Today’s Devotional
Five words in, and the psalm already stumbles over itself.
“Great is the Lord” would be enough for most hymns, enough for most prayers. But the psalmist keeps going, as though the first declaration could not hold the weight of what he actually meant. “Most worthy of praise.” He needed a second phrase because the first one, true as it was, landed short.
I think about that sometimes: the distance between calling something great and actually praising it. Greatness can be acknowledged from a distance, the way you acknowledge a mountain range through a car window. You see it, say the right words, keep driving. Praise asks you to stop the car. To stand in the cold air. To let the scale of the thing reach you before you speak again. The people singing this psalm lived in Jerusalem, the city on the hill, the place where God’s presence had an address. They walked past the temple on ordinary mornings, carrying bread, arguing about small things, distracted by everything that fills a Tuesday. And still, someone among them stopped long enough to write these words. They had looked up. “Most worthy” is a strange phrase when you slow down with it. It assumes other things compete for praise, and this one wins. Every day, a hundred small things ask for your attention, your admiration, your energy. The psalmist measured all of them and came back to the same place.
Time to reflect
The psalm was written by people who passed the temple every day. Sit with what that means for your own rhythms of praise.
- When was the last time a worship song or a prayer landed on you rather than passed through you? What was different about that moment?
- What has been collecting your praise lately, the things you think about first in the morning, return to most during the day?
- If someone watched how you spent your attention this week, what would they say you considered “most worthy”?

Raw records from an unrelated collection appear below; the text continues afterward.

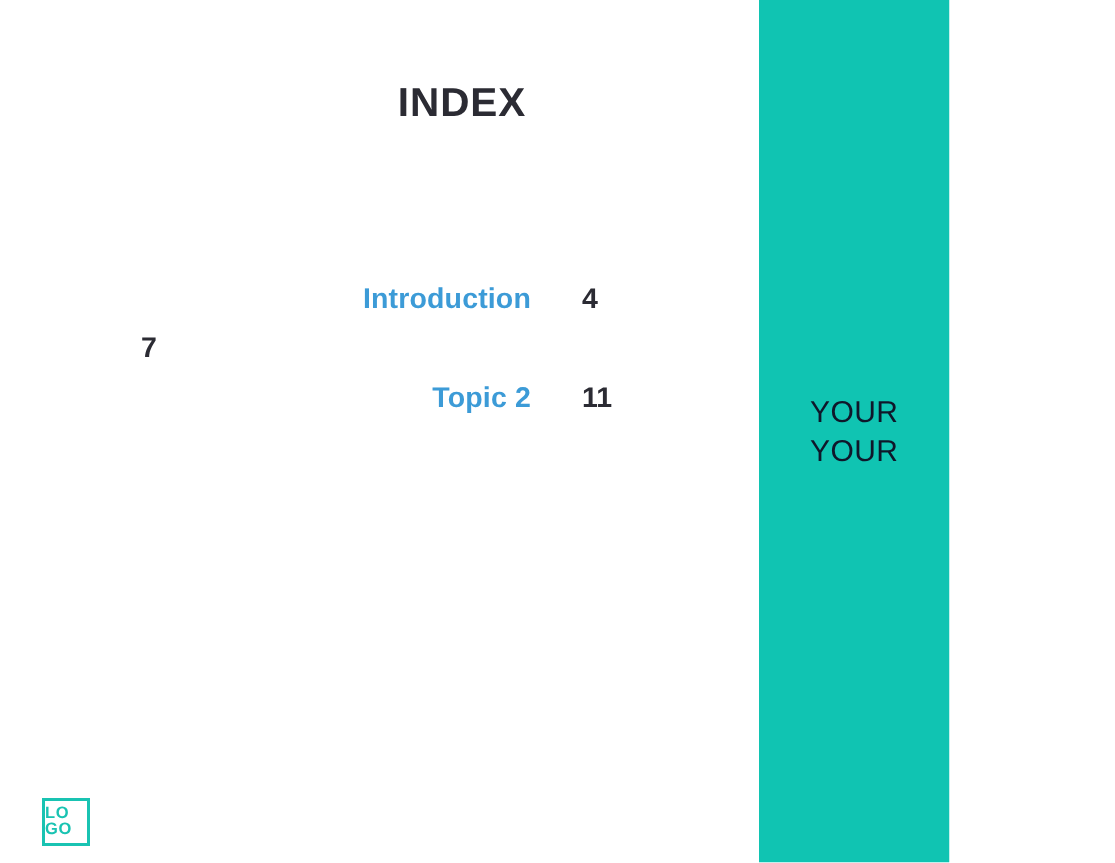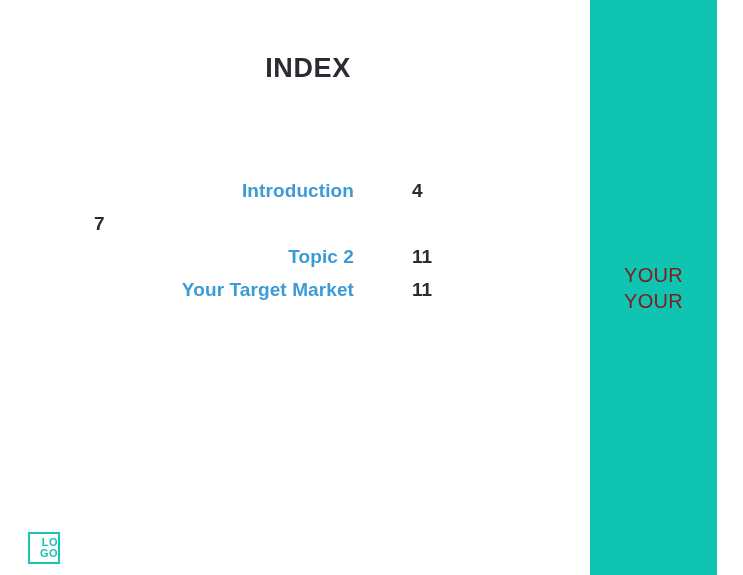--- a/index.html
+++ b/index.html
@@ -8,21 +8,21 @@
   }
   body {
     width: 743px;
     height: 575px;
     background: #ffffff;
     font-family: "Liberation Sans", sans-serif;
     overflow: hidden;
   }
   .slide {
     position: relative;
-    width: 717px;
+    width: 633px;
     height: 575px;
     background: #ffffff;
     overflow: hidden;
   }
 
   
   .page-title {
     position: absolute;
     left: 0;
     top: 53px;
@@ -37,23 +37,22 @@
 
   
   .index-list {
     position: absolute;
     left: 60px;
     top: 179px;
     width: 360px;
   }
   .index-row {
     display: flex;
-    align-items: flex-start;
+    align-items: flex-end;
     height: 33px;
-    gap: 24px;
   }
   .index-label {
     flex: 0 0 294px;
     text-align: right;
     font-size: 19px;
     font-weight: bold;
     color: #3c9bd7;
     letter-spacing: 0.1px;
     line-height: 24px;
     white-space: nowrap;
@@ -74,40 +73,40 @@
     right: 0;
     top: 0;
     width: 127px;
     height: 575px;
     background: #10c4b2;
     display: flex;
     align-items: center;
     justify-content: center;
   }
   .note-text {
-    color: #7f1d1d;
+    color: #0f172a;
     font-size: 20px;
     font-weight: normal;
     line-height: 26px;
     text-align: center;
     letter-spacing: 0.3px;
   }
 
   
   .logo {
     position: absolute;
     left: 28px;
     top: 532px;
     width: 32px;
     height: 32px;
     box-sizing: border-box;
     border: 2px solid #19c3b2;
     display: flex;
     flex-direction: column;
-    align-items: flex-end;
+    align-items: flex-start;
     justify-content: center;
   }
   .logo-line {
     font-size: 11px;
     font-weight: bold;
     color: #19c3b2;
     line-height: 11px;
     letter-spacing: 0.5px;
     font-family: "Liberation Sans", sans-serif;
   }
@@ -129,24 +128,20 @@
 
     <div class="index-row">
       <span class="index-page">7</span>
     </div>
 
     <div class="index-row">
       <span class="index-label">Topic 2</span>
       <span class="index-page">11</span>
     </div>
 
-    <div class="index-row">
-      <span class="index-label">Your Target Market</span>
-      <span class="index-page">11</span>
-    </div>
 
   </div>
 
   <div class="note-panel">
     <div class="note-text">
       <div>YOUR</div>
       <div>YOUR</div>
     </div>
   </div>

- Is there a truth about God you have said so many times it has stopped meaning anything specific to you?
Prayer Of The Day
Lord, we have called you great so often that the word has gone smooth in our mouths. We say it in songs without hearing it. We say it in prayers while already thinking about the next sentence. Forgive us for the distance between our words and our attention. Teach us to stop, the way the psalmist stopped, and let the truth of who you are reach us again before we move on. We do not need new words for you. We need the old ones to land. Open our eyes the way you opened theirs on that hill in Jerusalem, not to something we have never seen, but to something we stopped seeing. In Jesus’ name, we pray. Amen.
Strengthening Faith
Praise that means something begins with attention that costs something.
- Read Psalm 48 in full this morning, slowly, one verse at a time. When a phrase stops you, stay there for sixty seconds before continuing.
- Walk outside at some point today and stand still for two full minutes. Do not take your phone. Let your eyes adjust to the size of what is around you.
- At lunch, tell someone one specific thing about them that you genuinely admire. Say it plainly, without humor to soften it.
- Identify one thing you praised this week, something you recommended, defended, or spent significant time on. Ask yourself honestly whether it deserved the weight you gave it.
- Before your next meal, say a prayer of thanks that names three specific, unrepeatable things from today. Not categories. Specific moments.
- Turn on a worship song you have heard dozens of times. Listen to the lyrics as though you wrote them this morning and meant every word.
Today Wisdom
Worthy is a word that implies a contest, a weighing. Every morning sets a hundred things on the scale: comfort, worry, ambition, habit. The psalmist kept placing God on one side and watching the balance hold. Praise is the moment you trust the measurement enough to say it out loud.